Nossos entrevistadores (estão) de braços cruzados em algumas cidades, e sendo tratados como criminosos em outras
PEDRO CURI HALLAL
Reitor da UFPel
As Secretarias Estaduais de Saúde receberam ofício do Ministério da Saúde sobre a realização da pesquisa. A notificação também foi enviada aos Conselho Nacional de Secretários de Saúde (Conass) e ao Conselho Nacional de Secretarias Municipais de Saúdes (Conasems), e a pesquisa, financiada pelo próprio Ministério da Saúde, foi aprovada pela Comissão Nacional de Ética em Pesquisa. Mas nada disso adiantou para evitar reações adversas da população.

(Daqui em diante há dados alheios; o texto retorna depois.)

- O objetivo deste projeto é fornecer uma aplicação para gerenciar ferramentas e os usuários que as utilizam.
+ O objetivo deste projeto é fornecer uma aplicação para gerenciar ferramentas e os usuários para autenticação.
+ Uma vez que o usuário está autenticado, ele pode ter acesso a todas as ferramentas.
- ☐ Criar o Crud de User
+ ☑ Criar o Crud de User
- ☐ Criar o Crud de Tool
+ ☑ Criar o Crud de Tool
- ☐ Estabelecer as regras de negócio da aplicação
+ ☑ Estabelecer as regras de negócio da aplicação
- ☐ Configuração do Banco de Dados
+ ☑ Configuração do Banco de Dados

— É um absurdo. Nossos entrevistadores de braços cruzados em algumas cidades, e sendo tratados como criminosos em outras. Os prefeitos e secretários de Saúde são, em sua maioria, parceiros, e acreditando no valor da ciência, mas outros estão se comportando como se fossem xerifes, utilizando força policial para atrapalhar a pesquisa, ao contrário de outros locais, onde as forças de segurança auxiliam as equipes da pesquisa — lamenta o pelotense Pedro Curi Hallal, reitor da UFPel e coordenador do maior estudo epidemiológico brasileiro sobre covid-19.
Agressões
Em Santarém (PA) a polícia levou a equipe da pesquisa para a delegacia e apreendeu os testes para a covid-19. Houve detenções em São Mateus (ES), Imperatriz (MA), Picos (PI), Patos (PB), Natal (RN), Crateús e Serra Talhada (CE), Rio Verde (GO), Cachoeiro do Itapemirim (ES), Caçador (SC) e Barra do Garça (MT), afirmam os coordenadores do trabalho, da Universidade Federal de Pelotas, e o Ibope, que faz o trabalho de campo.
Em Mossoró (RN), os entrevistadores relatam que foram agredidos na rua, acusados de violar a quarentena; em Crateús (CE), as autoridades disseram que não poderiam garantir a segurança da equipe.
Os pesquisadores ainda esperam autorização de 42 prefeituras para continuar o trabalho, entre elas capitais de Estado, dizem os coordenadores do estudo e o Ibope. Em cidades como Governador Valadares (MG) não houve detenção, mas o material da pesquisa foi apreendido. Em Rondonópolis (MT), os entrevistadores estão presos no hotel, esperando liberação municipal.
Pesquisa
O estudo parece uma pesquisa de opinião, eleitoral, por exemplo. Mas, em vez de contar suas preferências para o entrevistador, a pessoa sorteada pela pesquisa dá uma amostra de sangue da ponta do dedo, coletada em sua casa. Com o teste de uma parcela da população, é possível estimar quantos foram infectados no país inteiro.
Durante a pesquisa, as pessoas são entrevistadas e testadas em casa, por meio de sorteio aleatório. Se o resultado do teste der positivo, os profissionais entregam informativo com orientações e repassam o contato do participante para a Secretaria de Vigilância em Saúde do Ministério da Saúde, que ficará responsável por informar as Secretarias de Saúde locais para acompanhamento e suporte dos casos. Enquanto aguardam pelo resultado, os entrevistados também responderão a um questionário sociodemográfico e indicarão se estão sentindo sintomas característicos da covid-19.
Os dados coletados servirão de base para estimar o percentual de brasileiros infectados, avaliar os sintomas mais comumente relatados, estimar recursos hospitalares necessários ao enfrentamento da pandemia e permitir o desenho de estratégias para abrandar as medidas de isolamento social.